*** Opening of RECORDS SUPPLIED ***
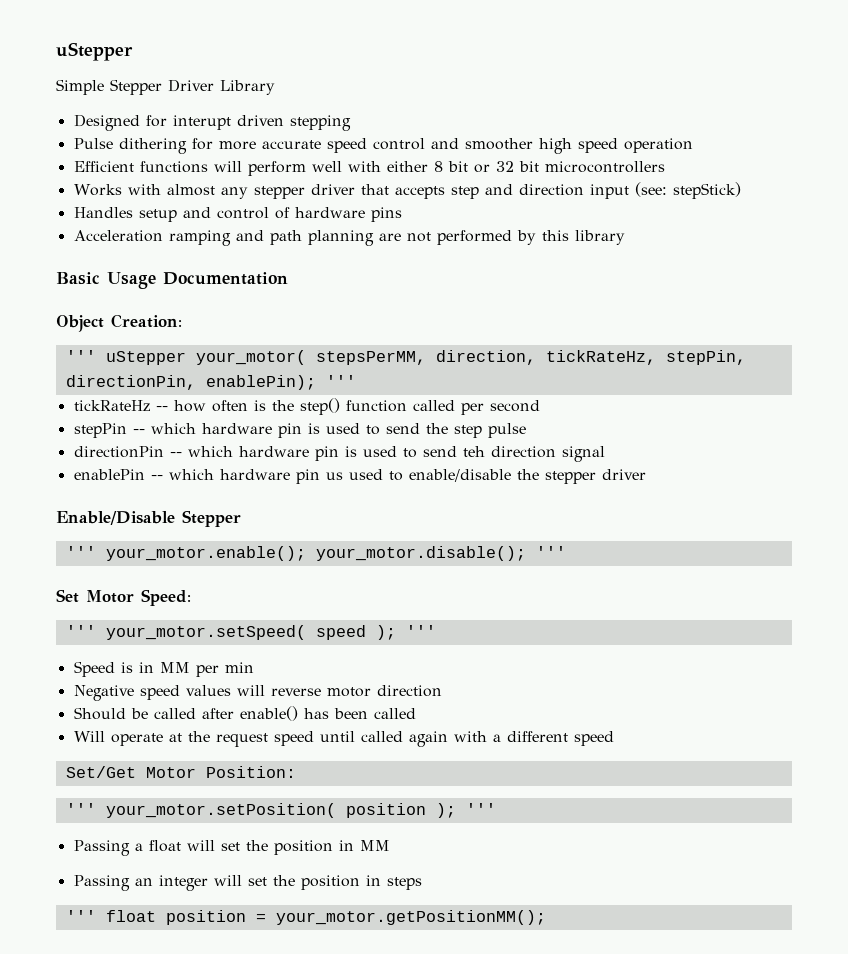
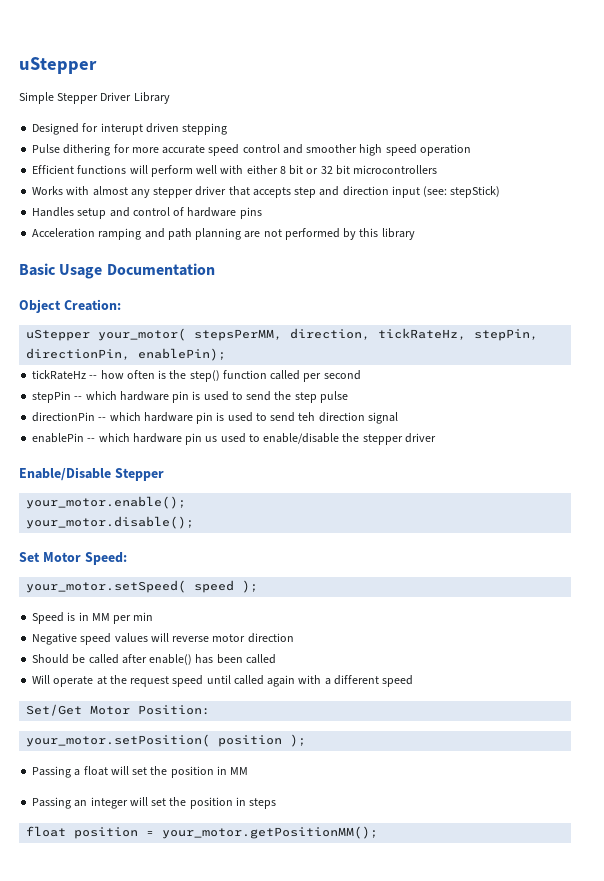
- ''' uStepper your_motor( stepsPerMM, direction, tickRateHz, stepPin, directionPin, enablePin); '''
+ uStepper your_motor( stepsPerMM, direction, tickRateHz, stepPin, directionPin, enablePin);
- ''' your_motor.enable(); your_motor.disable(); '''
+ your_motor.enable();
+ your_motor.disable();
- ''' your_motor.setSpeed( speed ); '''
+ your_motor.setSpeed( speed );
- ''' your_motor.setPosition( position ); '''
+ your_motor.setPosition( position );
- ''' float position = your_motor.getPositionMM();
+ float position = your_motor.getPositionMM();

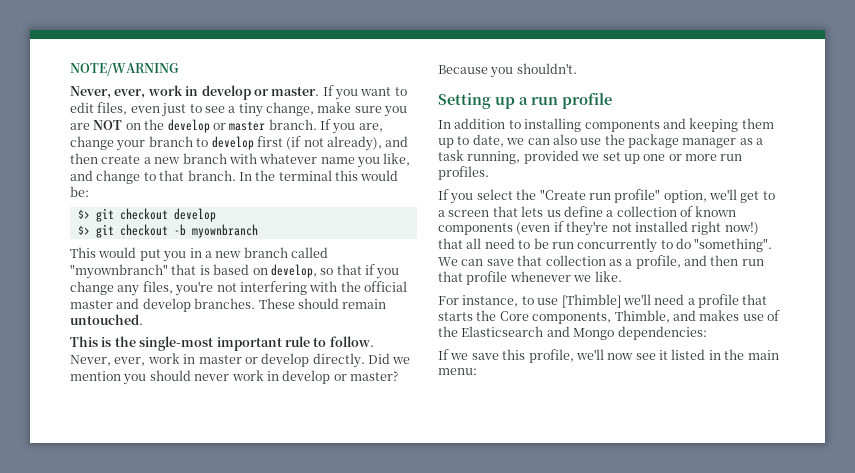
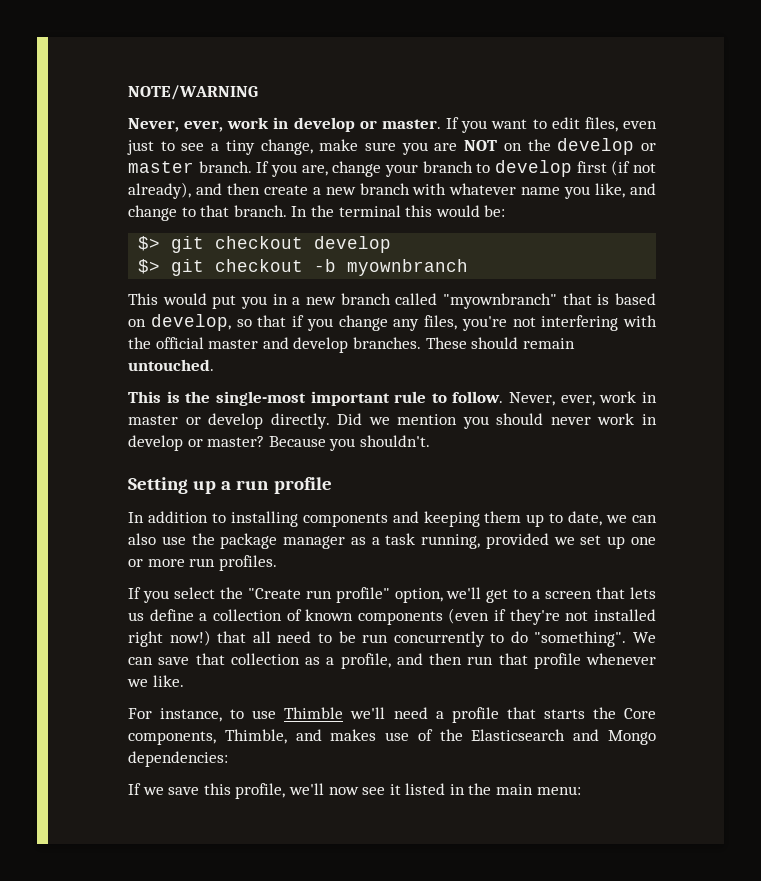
- For instance, to use [Thimble] we'll need a profile that starts the Core components, Thimble, and makes use of the Elasticsearch and Mongo dependencies:
+ For instance, to use Thimble we'll need a profile that starts the Core components, Thimble, and makes use of the Elasticsearch and Mongo dependencies:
*** Close of RECORDS SUPPLIED ***
Write back word for word every line in the entries above from the one with "- ''' your_motor.enable();" to the one with "- For instance, to", ends included, and none of the pictures.

- ''' your_motor.enable(); your_motor.disable(); '''
+ your_motor.enable();
+ your_motor.disable();
- ''' your_motor.setSpeed( speed ); '''
+ your_motor.setSpeed( speed );
- ''' your_motor.setPosition( position ); '''
+ your_motor.setPosition( position );
- ''' float position = your_motor.getPositionMM();
+ float position = your_motor.getPositionMM();

- For instance, to use [Thimble] we'll need a profile that starts the Core components, Thimble, and makes use of the Elasticsearch and Mongo dependencies:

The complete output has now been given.